A crucial tool in predicting future hurricane impacts is the National Hurricane Center’s storm database HURDAT, currently dating back to 1851. Instrumental records show fewer major hurricanes (category 3-5) making landfall on the east coast of Florida compared to the west coast. To further extend the record and better understand this discrepancy between Florida’s east and west coast tropical cyclone return periods, sediment cores were taken in select back-barrier lagoons along the Florida east coast to determine the frequency of hurricane landfalls through geologic time and were compared with existing paleotempestologic records from Florida’s Gulf coast. Sediment coring in areas of low energy behind a narrow barrier can provide information on frequency and intensity of storms dating well back into the Holocene. Preliminary data indicate that fewer intense storms have impacted the east coast of Florida than the west coast of Florida. These differing return periods are likely due to large scale climate features, such as the position of the semi-permanent Bermuda High in the western Atlantic, El Nino Southern Oscillation, and sea surface temperatures . The shift in the Bermuda High has a significant impact on the direction of Atlantic basin hurricanes.
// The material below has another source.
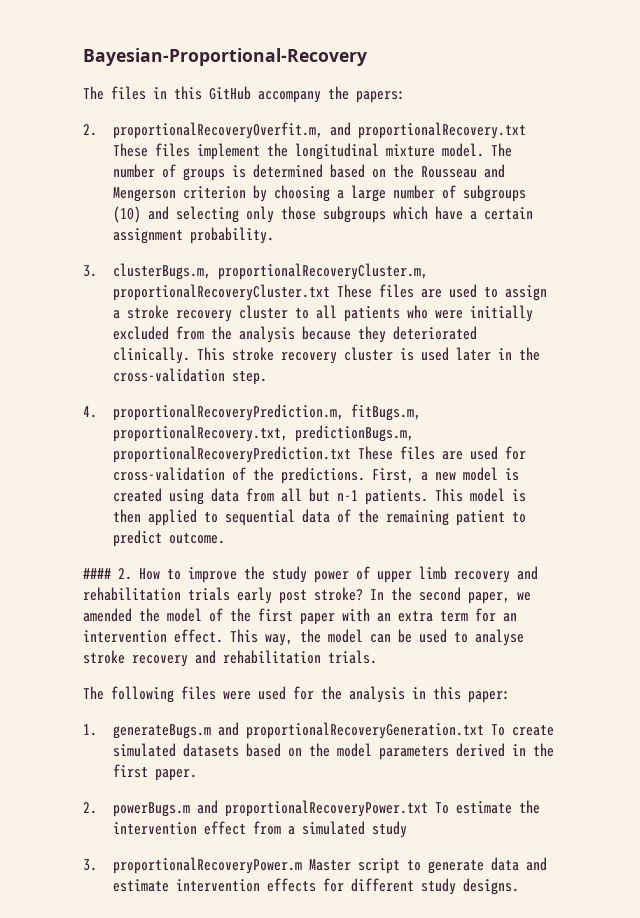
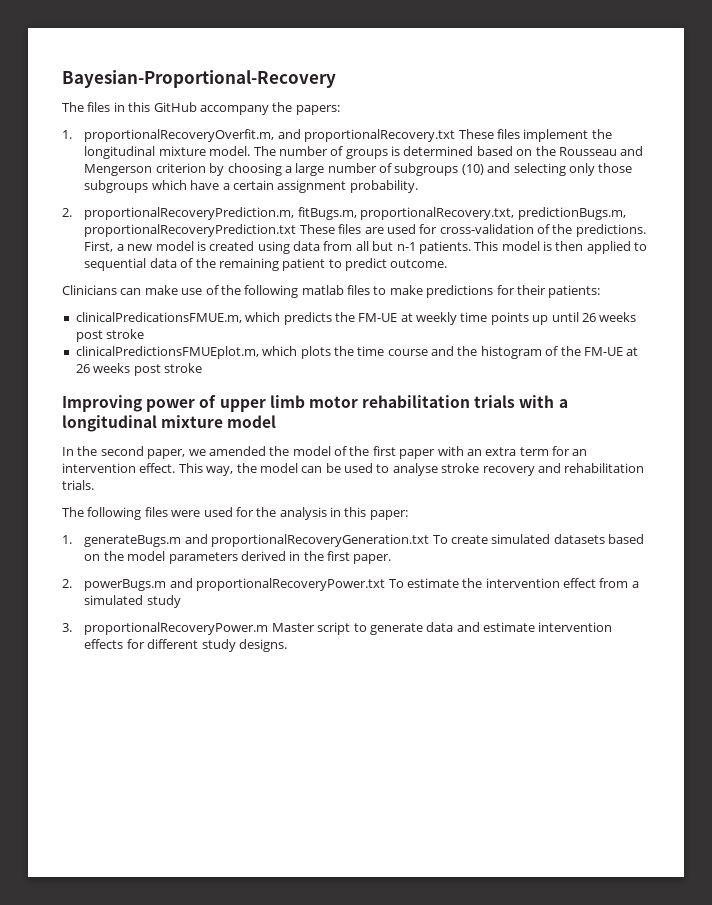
[83,124,97,136] 2. -> [62,130,72,139] 1.
[83,263,429,280] [113,284,548,301] [113,305,534,322] [113,326,478,343] [113,347,541,364] [113,368,268,385] [83,406,97,418] 3. clusterBugs.m, proportionalRecoveryCluster.m, proportionalRecoveryCluster.txt These files are used to assign a stroke recovery cluster to all patients who were initially excluded from the analysis because they deteriorated clinically. This stroke recovery cluster is used later in the cross-validation step. // 4. -> [62,208,72,217] 2.
[83,566,538,583] [83,587,363,604] #### 2. How to improve the study power of upper limb recovery and rehabilitation trials early post stroke? -> [62,285,601,298] [75,312,637,325] [75,329,145,342] [75,346,639,359] [75,363,202,376] [62,395,568,412] [62,415,277,432] Clinicians can make use of the following matlab files to make predictions for their patients: // clinicalPredicationsFMUE.m, which predicts the FM-UE at weekly time points up until 26 weeks post stroke // clinicalPredictionsFMUEplot.m, which plots the time course and the histogram of the FM-UE at 26 weeks post stroke // Improving power of upper limb motor rehabilitation trials with a longitudinal mixture model //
With a more southerly positioned high, we can expect more frequent storms in the Gulf of Mexico, and a northerly positioned high we tend to see more hurricanes like 2012 Hurricane Sandy. Sea surface temperatures have likely had a significant effect on hurricane intensity and frequency over time. Studies have shown heavy tropical storm activity between 1,400-1,700 Years BP correlating with the Medieval Warm Period, our data also shows these similar patterns. With increasing sea surface temperatures due to anthropogenic climate change, a deeper understanding of hurricanes’ landfall, intensity and how it is impacted by climate is necessary for a greater understanding of future storm activity. As coastal populations increase, it is essential to be prepared for more destructive and severe tropical systems to come.